"Area" of the topologist's sine curve
Ross Millikan has observed that the area [= Lebesgue planar measure] of the sine curve is zero. By the same process Ross Millikan used, one can show that the Hausdorff dimension is $1,$ which is a much stronger statement than saying it has planar measure zero. In fact, it has $\sigma$-finite Hausdorff $1$-measure, which also prevents it from having Hausdorff dimension "logarithmically greater than" $1.$ However, for certain more sensitive types of dimension, the sine curve will have dimension greater than $1.$
Azcan/Kocak/Orhun/Üreyen [1] prove that the box-counting dimension [= Minkowski dimension] of the graph of $y = \sin(1/x)$ exists and is equal to $\frac{3}{2}.$ This result is also proved in Goluzina/Lodkin/Makarov/Podkorytov [2] (Problem VIII.5.4b, p. 100; solution on pp. 282-283) and it is stated in Tricot [3] (Section 10.4, pp. 121-122). In fact, Tricot [3] observes more generally that for $0 < \alpha < \beta,$ the graph of $y = x^{\alpha}\cos\left(x^{- \beta}\right)$ (and hence for the corresponding SINE function as well) has a box-dimension that exists and is equal to $2 - \frac{\alpha + 1}{\beta + 1}.$
[1] Hüseyin Azcan, Sahin Kocak, Nevin Orhun, and Mehmet Üreyen, The box-counting dimension of the sine-curve, Mathematica Slovaca 49 (1999), 367-370.

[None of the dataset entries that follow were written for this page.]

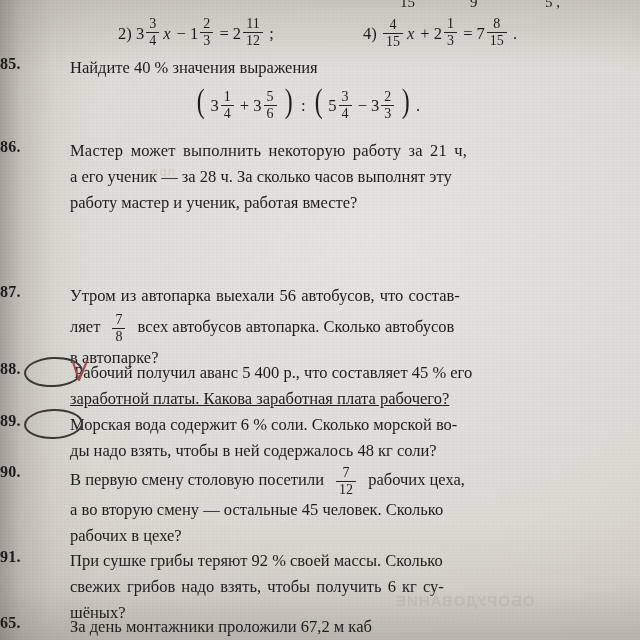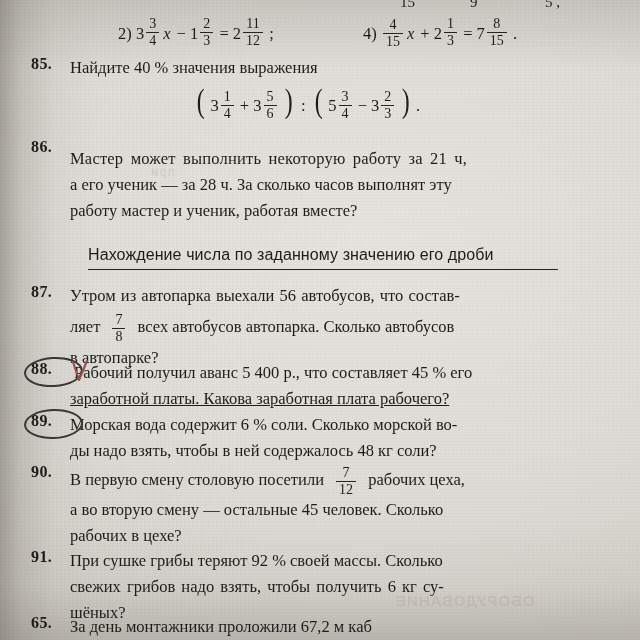--- a/index.html
+++ b/index.html
@@ -67,21 +67,21 @@
   .ex {
     position: absolute;
     display: flex;
     align-items: flex-start;
   }
   .ex-num {
     font-family: "Liberation Serif", serif;
     font-weight: 700;
     font-size: 16px;
     width: 52px;
-    text-align: right;
+    text-align: left;
     flex: 0 0 52px;
     letter-spacing: .3px;
   }
   .ex-body {
     margin-left: 18px;
     font-size: 16.5px;
     line-height: 26px;
     text-align: justify;
   }
   .ln { display: block; white-space: nowrap; }
@@ -264,27 +264,26 @@
           <span class="den">3</span>
         </span>
       </span>
       <span class="paren">)</span>
       <span>.</span>
     </div>
 
     <div class="ex" style="left:0; top:138px; width:610px;">
       <div class="ex-num">86.</div>
       <div class="ex-body">
-        <span class="ln just" style="word-spacing:3px;margin-top:8px;">Мастер может выполнить некоторую работу за 21 ч,</span>
+        <span class="ln just" style="word-spacing:3px;">Мастер может выполнить некоторую работу за 21 ч,</span>
         <span class="ln">а его ученик — за 28 ч. За сколько часов выполнят эту</span>
         <span class="ln">работу мастер и ученик, работая вместе?</span>
       </div>
     </div>
 
-    <div id="section-heading">Нахождение числа по заданному значению его дроби</div>
 
     <div class="ex" style="left:0; top:283px; width:610px;">
       <div class="ex-num">87.</div>
       <div class="ex-body">
         <span class="ln" style="word-spacing:1px;">Утром из автопарка выехали 56 автобусов, что состав-</span>
         <span class="ln" style="line-height:36px;">
           <span>ляет</span>
           <span class="frac" style="margin:0 8px; top:0;">
             <span class="num">7</span>
             <span class="den">8</span>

[2] M. G. Goluzina, A. A. Lodkin, B. M. Makarov, and A. N. Podkorytov, Selected Problems in Real Analysis, Translations of Mathematical Monographs #107, American Mathematical Society, 1992, x + 370 pages.
[3] Claude Tricot, Curves and Fractal Dimension, Springer-Verlag, 1995, xiv + 323 pages.
The area of the curve itself is zero. You can divide the interval $(0,1]$ into countably many intervals from one zero crossing to the next, then show that the area of the curve is zero in that interval. As area is countably additive, the total is zero. The curve only appears space filling because we draw it with finite width.